28. A full Bench of the Kerala High Court in Oriental Insurance Co.Ltd. v. Ajayakumar [1999 ACJ 1499] held that the risk of a passenger travelling in a private vehicle gratuitously was covered by an 'Act policy' and the insurance company was liable.

29. In Oriental Insurance Co.Ltd. v. Radha Rani [1999 ACJ 1524] the question arose, in the case of the death of a non-fare paying passenger in jeep when the vehicle dashed against an electric pole, whether the insurance company was liable under 'Act policy' in that case. A Division Bench of the Madhya Pradesh High Court held that 'any person' in Section 147(1) of the 1988 Act would cover an occupant who was carried without hire or reward and even if no extra premium was paid for such passengers and the policy was only an 'Act only' policy, the insurance company would be liable....

34. Thus, I hold that the appellant/Insurance company cannot escape liability to pay compensation to the victims or their legal representatives in the accident, that even if the policy is only an Act policy, the insurance company has got to pay the amounts quantified by the Tribunal.

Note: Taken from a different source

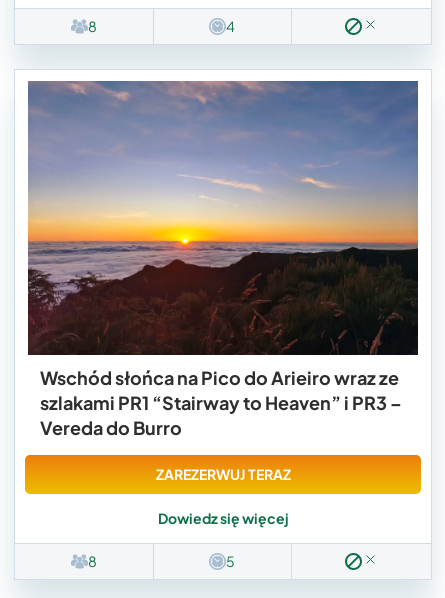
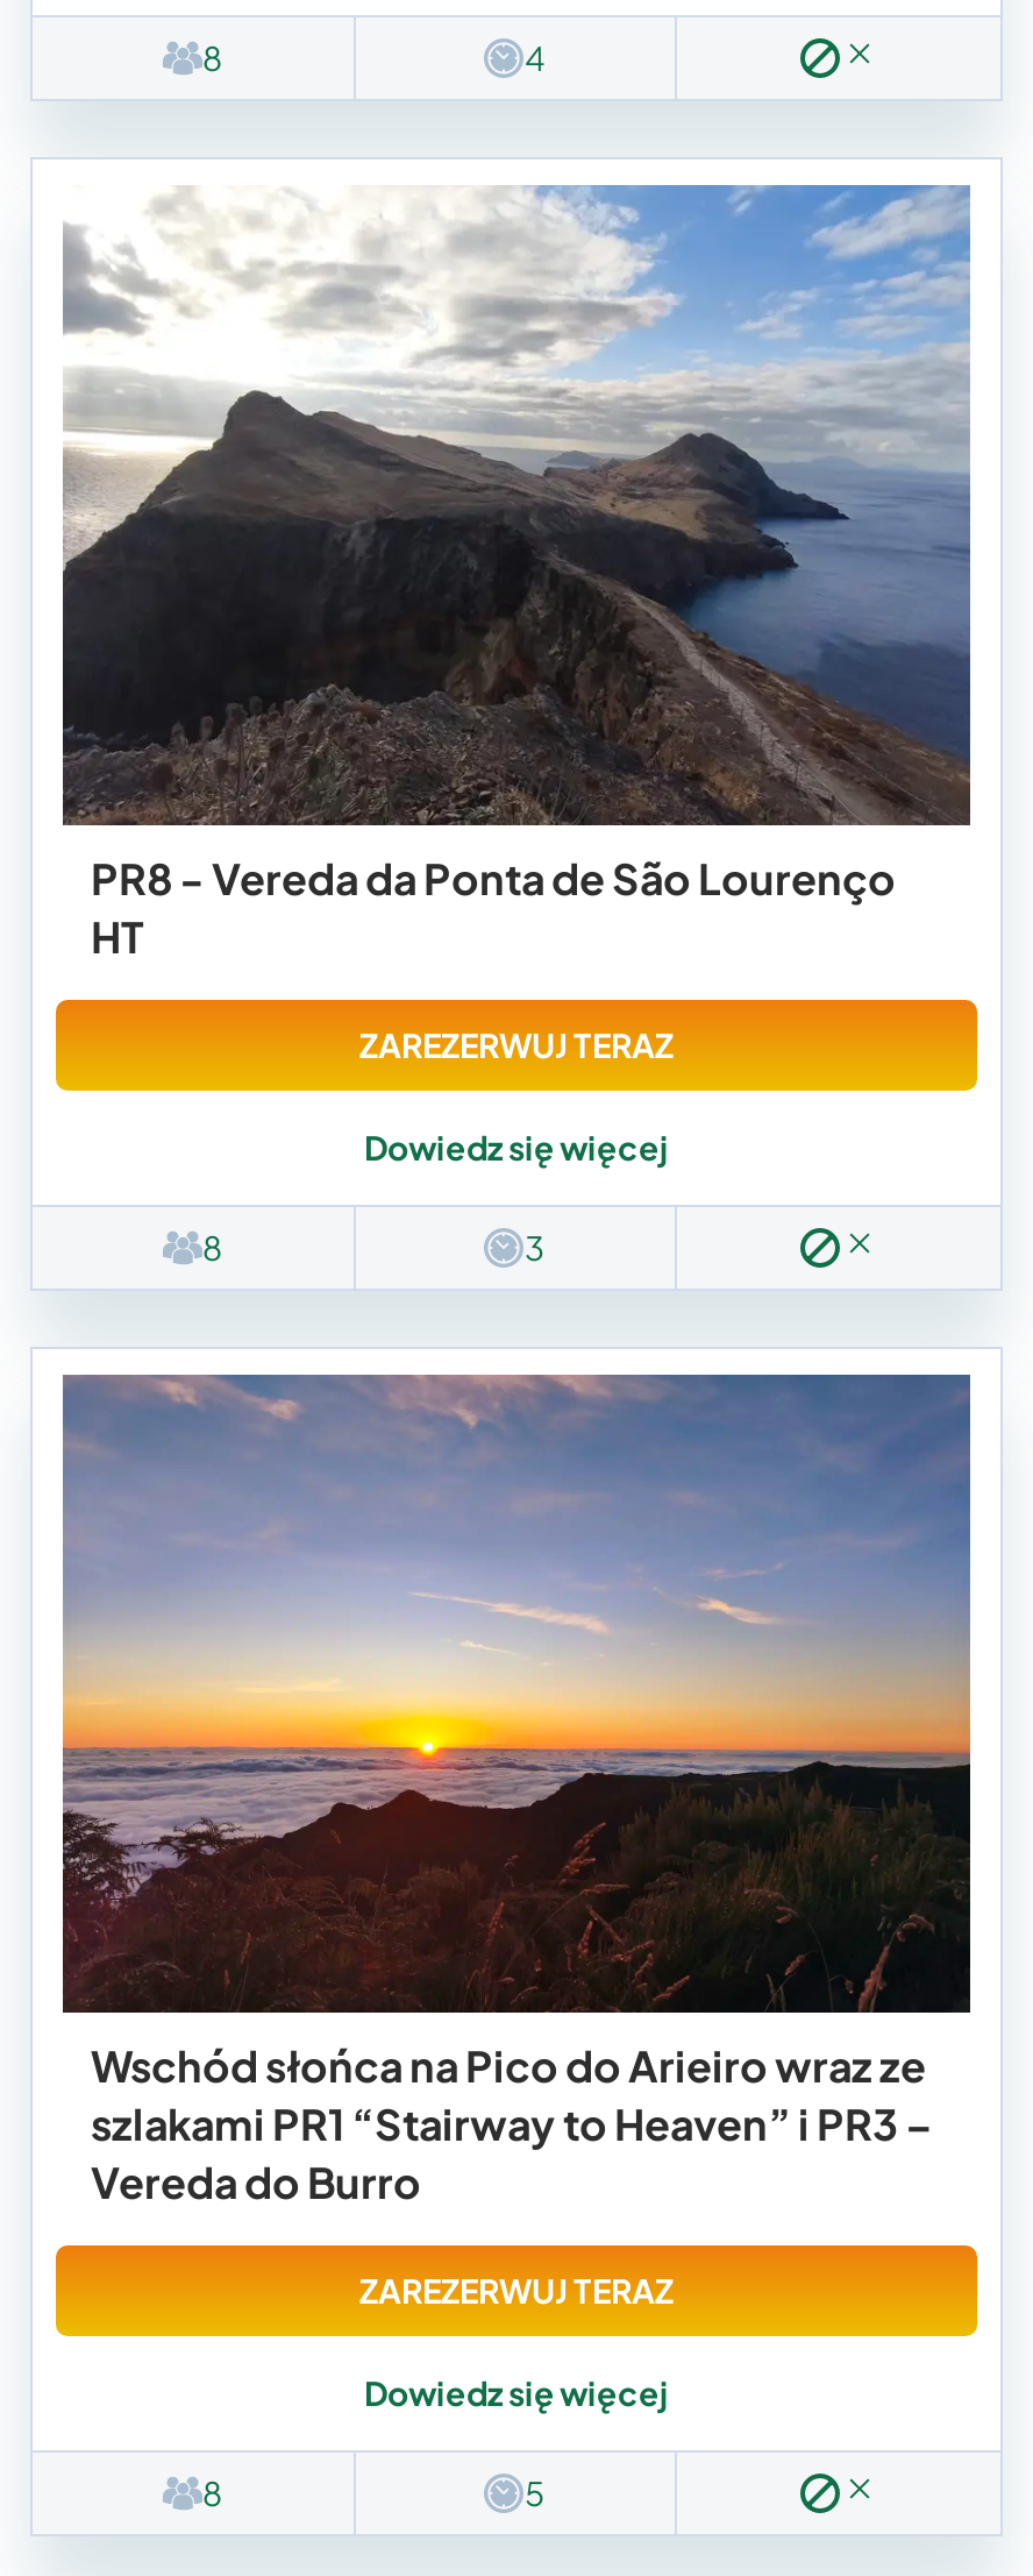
none -> [63,186,973,1268] [image] | PR8 - Vereda da Ponta de São Lourenço | HT | ZAREZERWUJ TERAZ | Dowiedz się więcej | 8 | 3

11. In the light of the above, if the arguments of the claimants are considered that both the injured are third parties as per Section 145(g), the Hon'ble Division Bench of this Court in Royal Sundaram Alliance Insurance Company Limited v. A.Meenakshi and others, 2009-2-L.W. 353 has also held that under Section 145(g), a third party is one who is neither the insurer nor the insured. In this context, it is relevant to extract paragraph-6 of the said judgment, as follows:-

6. So the law relating to Requirements of Policies and Limits of Liability is set down in Section 147 of the Motor Vehicles Act, 1988. This corresponds to Section 95 of the Motor Vehicles Act, 1939. Section 147(1)(i) provides that in order to comply with the requirements of the said Chapter, an insurance policy would cover any liability incurred by the insured in respect of the death of or bodily injury to any person, including owner of the goods etc. The section is quite wide in its scope and meaning and the object of the legislature has to be given the widest, most effective and practical meaning so that the net of coverage is extended to as many classes of persons relating to as many types of vehicles without exception. Courts are obliged to ensure that as many classes of motor accident victims receive the benefit of compensation, unless it is specifically restricted by the Act or it is specifically restricted by the contract, without violating the provisions of the Act. The insurer can and may contract to cover risks and liabilities which he is not bound to under the Act. To put it in other words, he can expand his net of coverage far beyond the statute-imposed limits, but he can not restrict his net of coverage contrary to the statute. This is how we must advance the object of the Act. Then again we must understand who is a " third party". A third party is one who is neither the insurer nor the insured. He is simply a third party. By the same logic, third party coverage must include all third parties, unless by doing so we breach the covenants of the Policy, or include specific categories of "third parties" who are excluded by the Section.

12. It is pertinent to extract Section 145(g) of the Act as follows:-

145(g). third party includes the Government.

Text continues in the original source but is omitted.